Delta Lake I/O¶
About¶
Import and export data into/from Delta Lake tables (paper), for humans and machines.
Synopsis¶
Load from Delta Lake table:
ctk load {file,http,https,s3,abfs,gs,hdfs,lakefs}+deltalake://...
Export to Delta Lake table:
ctk save {file,http,https,s3,abfs,gs,hdfs,lakefs}+deltalake://...
Install¶
uv tool install --upgrade 'cratedb-toolkit[deltalake]'
Tip
For speedy installations, we recommend using the uv package manager.
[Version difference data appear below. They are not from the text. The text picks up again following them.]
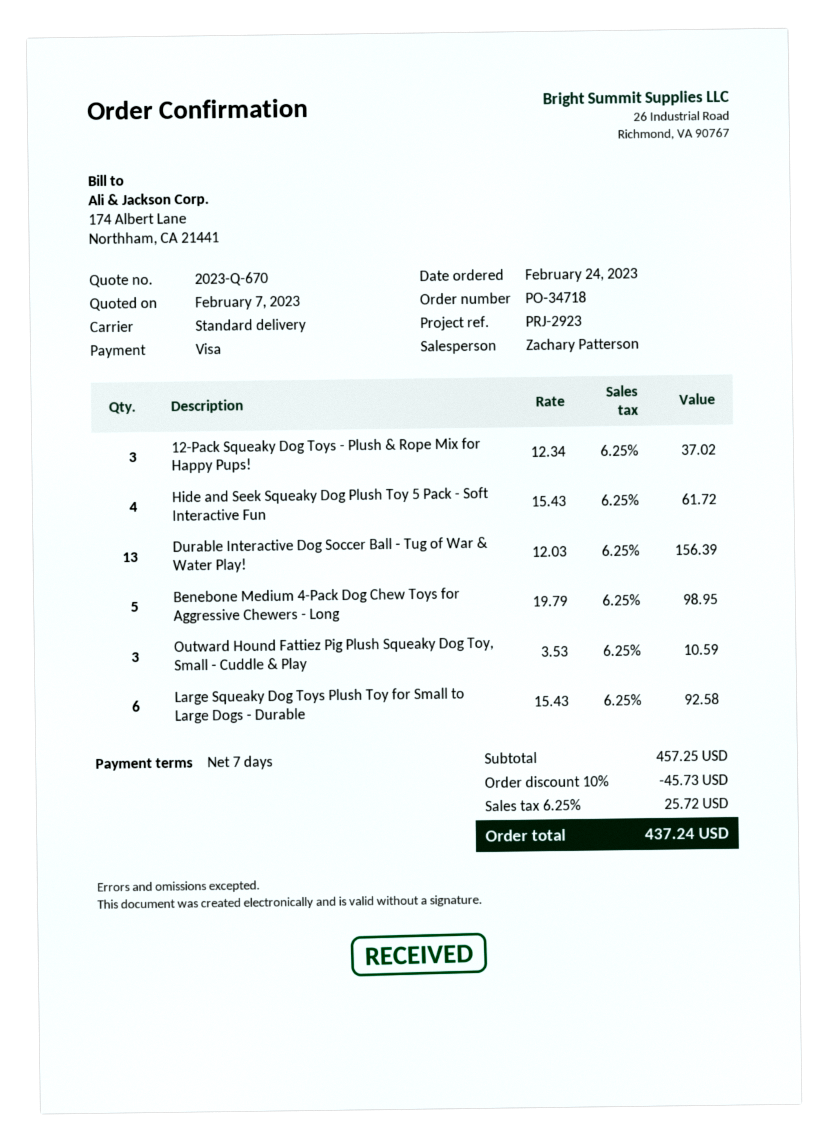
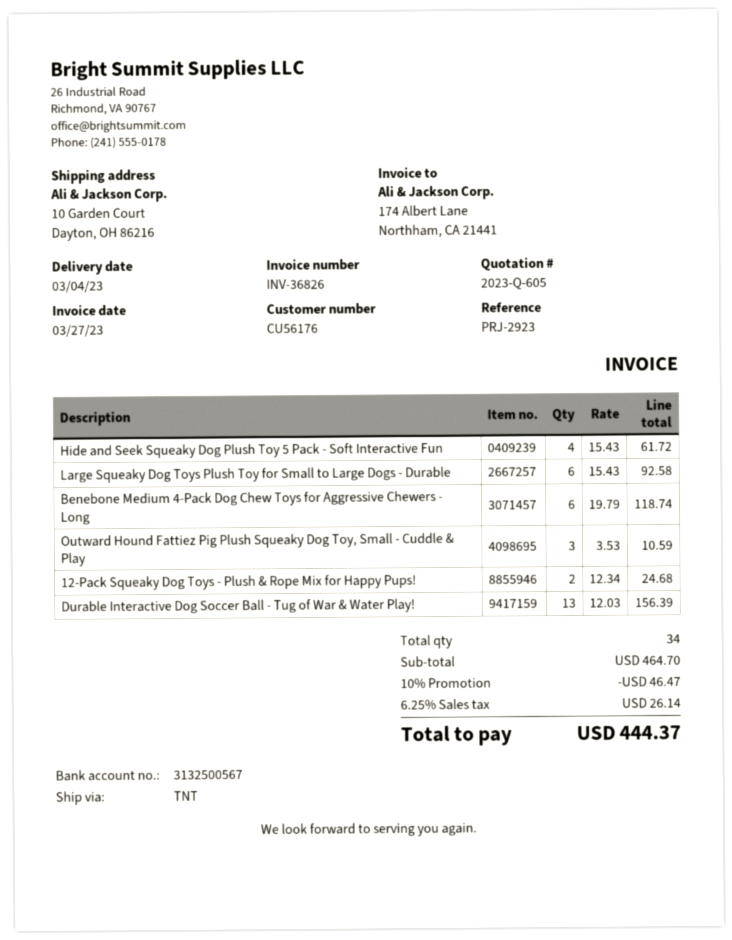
quote number: 2023-Q-670 -> 2023-Q-605
shipping method: standard -> TNT
12-Pack Squeaky Dog Toys - Plush & Rope Mix for Happy Pups!: 3 x 12.34 = 37.02 -> 2 x 12.34 = 24.68
Benebone Medium 4-Pack Dog Chew Toys for Aggressive Chewers - Long: 5 x 19.79 = 98.95 -> 6 x 19.79 = 118.74
subtotal: 457.25 -> 464.70
discount: 10% = 45.73 -> 10% = 46.47
tax: 6.25% = 25.72 -> 6.25% = 26.14
total: 437.24 -> 444.37

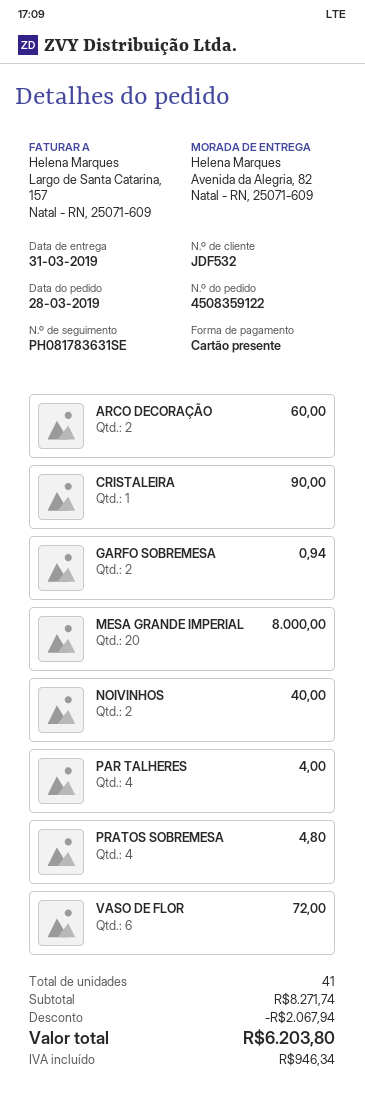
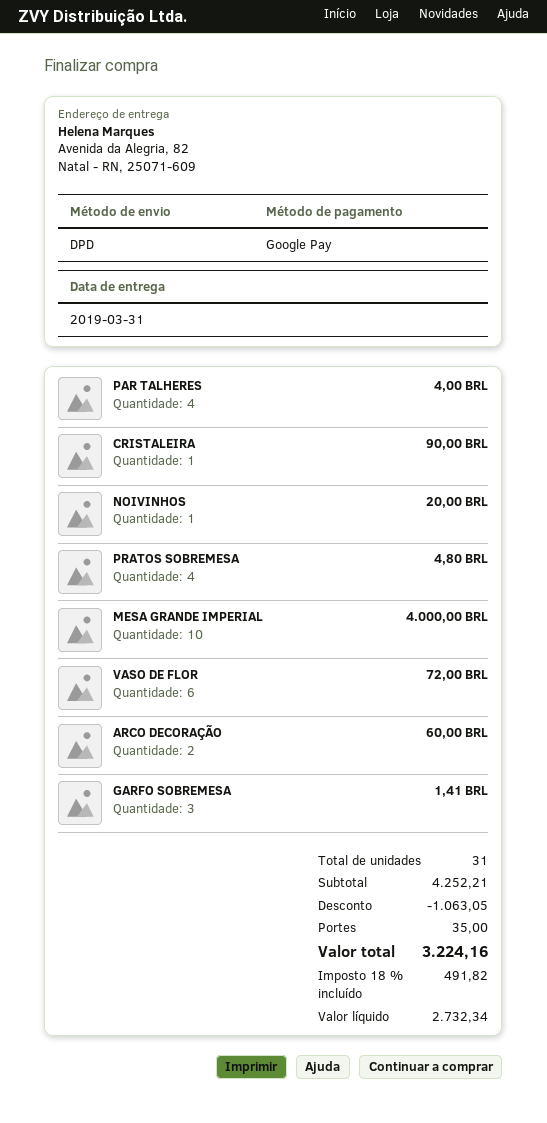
payment method: gift card -> Google Pay
GARFO SOBREMESA: 2 for 0.94 -> 3 for 1.41
MESA GRANDE IMPERIAL: 20 for 8000.00 -> 10 for 4000.00
NOIVINHOS: 2 for 40.00 -> 1 for 20.00
total quantity: 41 -> 31
subtotal: 8271.74 -> 4252.21
discount: 2067.94 -> 1063.05
shipping: none -> 35.00
tax: 946.34 -> 491.82
total: 6203.80 -> 3224.16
Install it using brew install uv on macOS or pipx install uv on
other operating systems.
Usage¶
Delta Lake supports different backends like S3, Azure Data Lake, and Google Cloud, see Loading a Delta Table.
Please look up available configuration parameters in the reference documentation
of the uniform API library object_store (s3 options, azure options, gcs options).
Otherwise, derive your ETL commands from the examples shared below.
Load¶
Load from filesystem.
ctk load \
"file+deltalake://./var/lib/delta/demo/taxi-tiny" \
"crate://crate:crate@localhost:4200/demo/taxi-tiny"
Load from HTTP.
ctk load \
"https+deltalake://datahub.example.org/delta/demo/taxi-tiny" \
"crate://crate:crate@localhost:4200/demo/taxi-tiny"
Load from AWS S3.
ctk load \
"s3+deltalake://bucket1/demo/taxi-tiny?AWS_ACCESS_KEY_ID=<your_access_key_id>&AWS_SECRET_ACCESS_KEY=<your_secret_access_key>&AWS_ENDPOINT=<endpoint_url>&AWS_REGION=<s3-region>" \
"crate://crate:crate@localhost:4200/demo/taxi-tiny"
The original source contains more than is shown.